[Recorded data]
BEGIN
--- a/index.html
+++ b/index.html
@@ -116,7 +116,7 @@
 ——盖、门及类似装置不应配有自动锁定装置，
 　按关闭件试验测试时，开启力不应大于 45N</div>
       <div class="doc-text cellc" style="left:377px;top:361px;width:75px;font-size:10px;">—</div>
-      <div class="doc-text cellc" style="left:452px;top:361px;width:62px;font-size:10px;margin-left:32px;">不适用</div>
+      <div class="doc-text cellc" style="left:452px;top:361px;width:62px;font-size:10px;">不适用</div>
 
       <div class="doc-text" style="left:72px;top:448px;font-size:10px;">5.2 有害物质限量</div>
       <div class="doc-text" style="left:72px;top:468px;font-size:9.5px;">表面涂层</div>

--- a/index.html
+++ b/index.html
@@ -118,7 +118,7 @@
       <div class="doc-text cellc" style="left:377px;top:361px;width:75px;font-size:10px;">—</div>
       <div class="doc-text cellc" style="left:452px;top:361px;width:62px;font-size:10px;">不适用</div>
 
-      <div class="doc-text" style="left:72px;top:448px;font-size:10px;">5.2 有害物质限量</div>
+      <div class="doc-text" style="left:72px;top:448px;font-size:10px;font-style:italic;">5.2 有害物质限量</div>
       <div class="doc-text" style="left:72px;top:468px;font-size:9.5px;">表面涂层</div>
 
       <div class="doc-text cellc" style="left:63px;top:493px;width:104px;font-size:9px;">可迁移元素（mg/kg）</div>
END
BEGIN
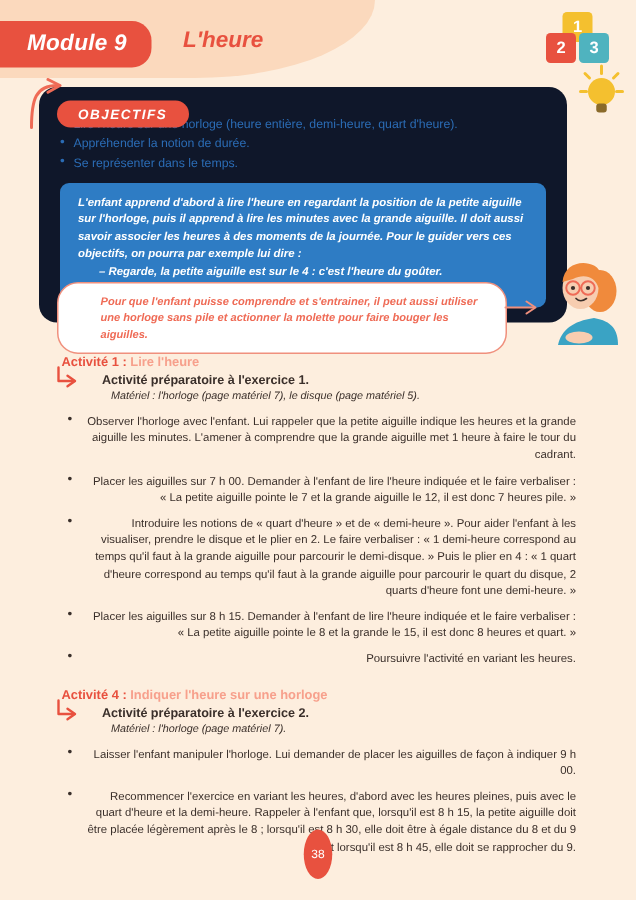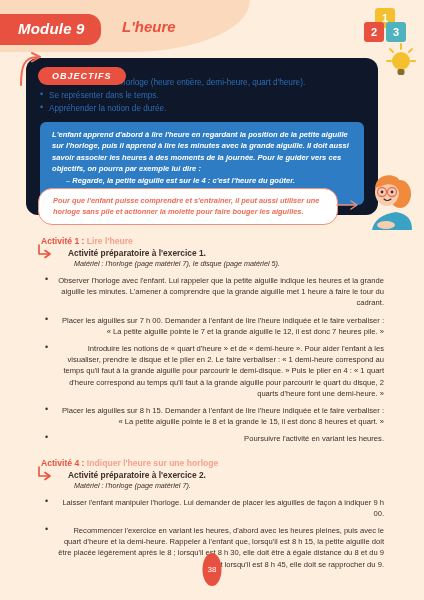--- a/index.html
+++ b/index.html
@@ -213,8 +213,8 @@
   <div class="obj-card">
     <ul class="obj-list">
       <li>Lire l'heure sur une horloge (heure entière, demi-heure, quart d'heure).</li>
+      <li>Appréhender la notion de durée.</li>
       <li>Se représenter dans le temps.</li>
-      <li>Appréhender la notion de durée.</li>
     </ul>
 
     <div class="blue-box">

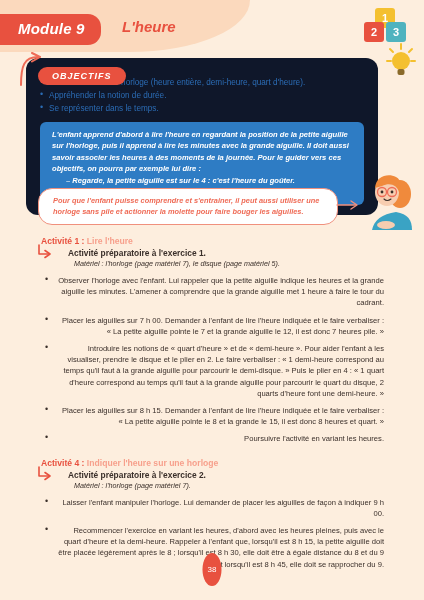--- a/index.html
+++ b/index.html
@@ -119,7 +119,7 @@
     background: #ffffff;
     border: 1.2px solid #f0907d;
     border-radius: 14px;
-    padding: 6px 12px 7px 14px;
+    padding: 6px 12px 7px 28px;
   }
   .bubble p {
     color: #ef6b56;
END
**Work task**. Where does the string "notion" appear in the records? Copy every line that holds it.

**Finished exercise**.
+      <li>Appréhender la notion de durée.</li>
-      <li>Appréhender la notion de durée.</li>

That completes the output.